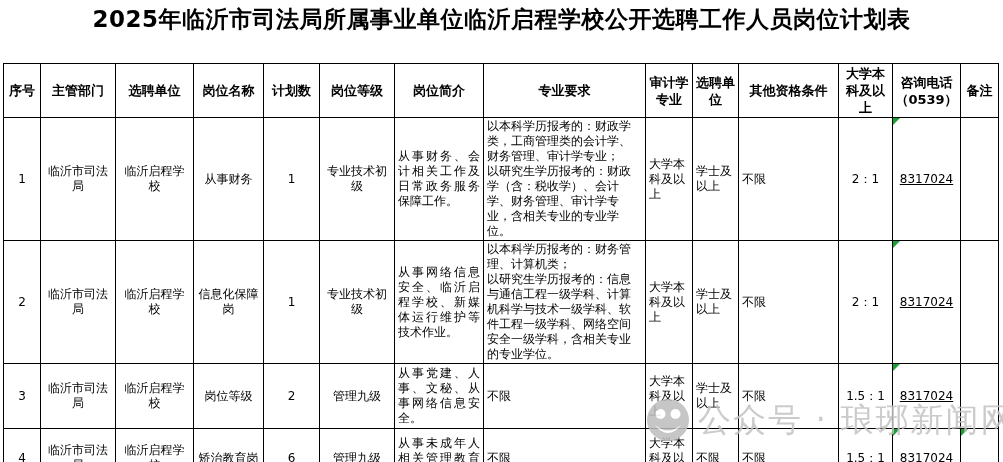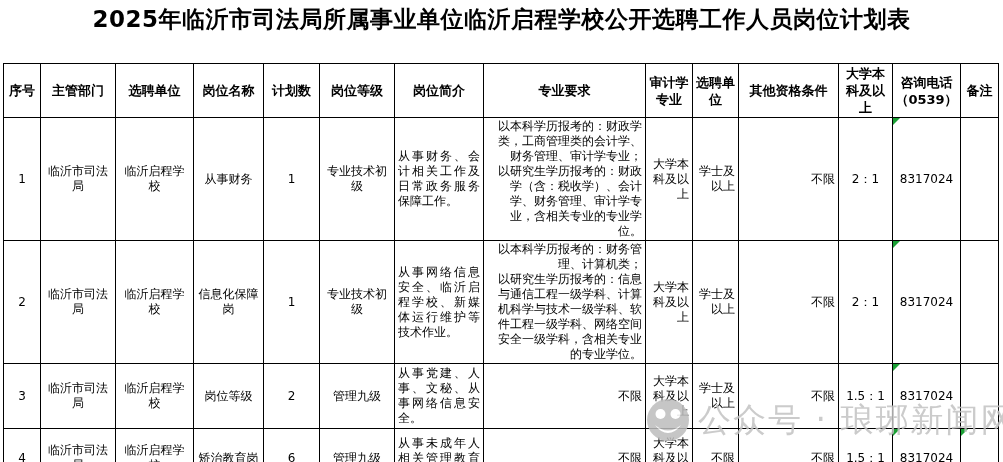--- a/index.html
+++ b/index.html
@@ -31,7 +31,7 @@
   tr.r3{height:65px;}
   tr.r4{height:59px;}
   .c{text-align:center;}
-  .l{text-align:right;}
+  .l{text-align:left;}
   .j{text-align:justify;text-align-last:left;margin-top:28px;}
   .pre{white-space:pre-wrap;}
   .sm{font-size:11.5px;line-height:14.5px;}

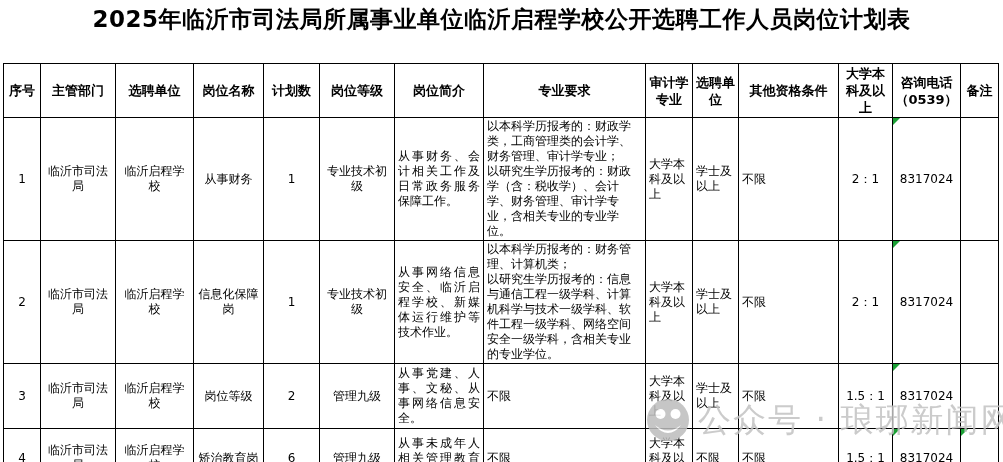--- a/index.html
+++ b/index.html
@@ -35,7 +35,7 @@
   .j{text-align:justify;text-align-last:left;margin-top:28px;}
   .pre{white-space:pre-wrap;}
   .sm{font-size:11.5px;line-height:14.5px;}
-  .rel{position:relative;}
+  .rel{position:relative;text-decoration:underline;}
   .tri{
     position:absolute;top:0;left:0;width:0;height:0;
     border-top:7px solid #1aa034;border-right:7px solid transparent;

───

◆ **Task item**
When a line in the listing has the word "height", return that line.

◆ **Worked solution**
   tr.r3{height:65px;}
   tr.r4{height:59px;}
   .sm{font-size:11.5px;line-height:14.5px;}
   .sm{font-size:11.5px;line-height:14.5px;}
     position:absolute;top:0;left:0;width:0;height:0;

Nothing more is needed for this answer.